Eigen-ratings

Intro

This web page outlines a technique based in linear algebra to rate teams playing games in a common league based on a matrix describing game results. In that sense, it’s somewhat like the Massey ratings that we discussed earlier.

Like Massey ratings, the eigenrating technique sets up a matrix based on game results between the teams. This matrix, though, represents paired comparisons between the teams and the technique uses the dominant eigenvector of that matrix to obtain ratings. There’s a fair amount of flexibility in the setup of that matrix allowing for the possibility of optimimization.
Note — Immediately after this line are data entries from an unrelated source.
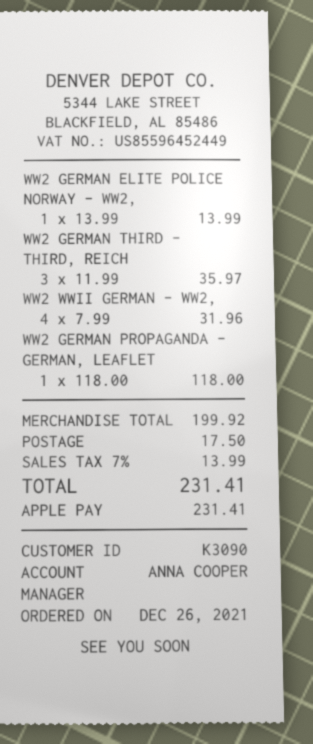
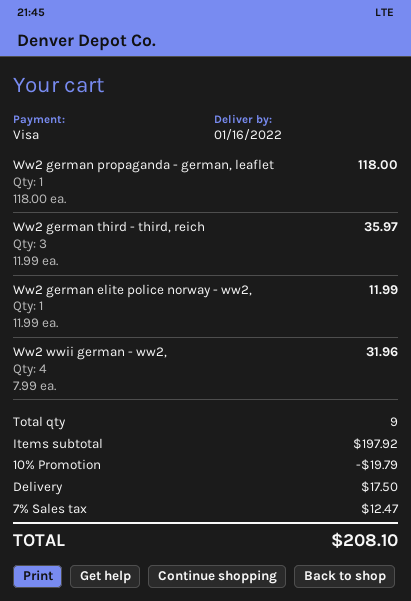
payment method: Apple Pay -> Visa
WW2 GERMAN ELITE POLICE NORWAY - WW2,: 1 x 13.99 = 13.99 -> 1 x 11.99 = 11.99
subtotal: 199.92 -> 197.92
discount: none -> 10% = 19.79
tax: 7% = 13.99 -> 7% = 12.47
total: 231.41 -> 208.10

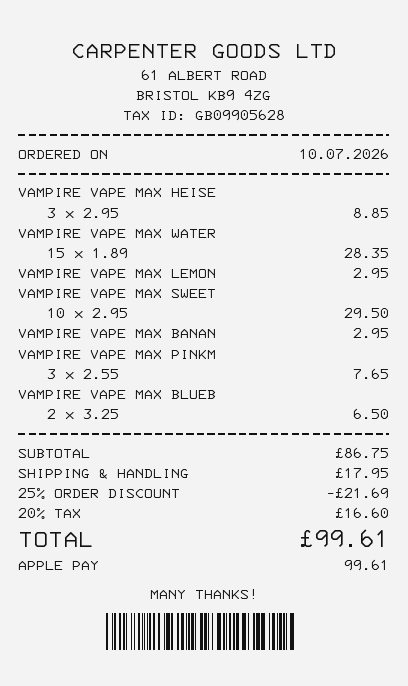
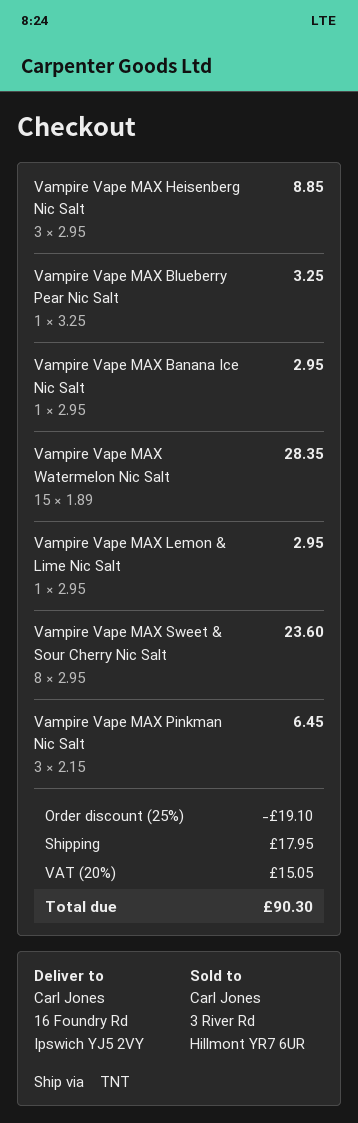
VAMPIRE VAPE MAX SWEET: 10 x 2.95 = 29.50 -> 8 x 2.95 = 23.60
VAMPIRE VAPE MAX PINKM: 3 x 2.55 = 7.65 -> 3 x 2.15 = 6.45
VAMPIRE VAPE MAX BLUEB: 2 x 3.25 = 6.50 -> 1 x 3.25 = 3.25
discount: 25% = 21.69 -> 25% = 19.10
tax: 20% = 16.60 -> 20% = 15.05
total: 99.61 -> 90.30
I learned of the technique from James Keener’s 1993 paper in SIAM Review “The Perron-Frobenius theorem and the ranking of football teams” and the presentation here is strongly influenced by that paper. I also consulted Google’s Pagerank and Beyond by Langville and Meyer, as the technique is closely related Google’s original pagerank algorithm.

Imports

There’s a fair amount of code on this page and, in fact, you’ll need to copy some of it, paste it into your own Colab notebook and use it to complete the lab over this material. Let’ go ahead an import the libraries we’ll be using:

import numpy as np
import pandas as pd
import graphviz as gv 

from scipy.linalg import eig
from scipy.sparse import dok_matrix
from scipy.sparse.linalg import eigs

from sklearn.linear_model import LogisticRegression

Description of the algorithm

Let’s start with a simple example to motivate the technique and then describe the general algorithm as an eigenvector problem.

A simple working example

Let’s suppose that three competitors or teams (numbered zero, one, and two) compete against each other twice each in some type of contest - football, basketball, tiddly winks, what have you. How might we rate them based on the results that we see? For concreteness, suppose the results are the following:

Team zero beat team one twice and team two once,
Team one beat team two once,
Team two beat team zero and team one once each.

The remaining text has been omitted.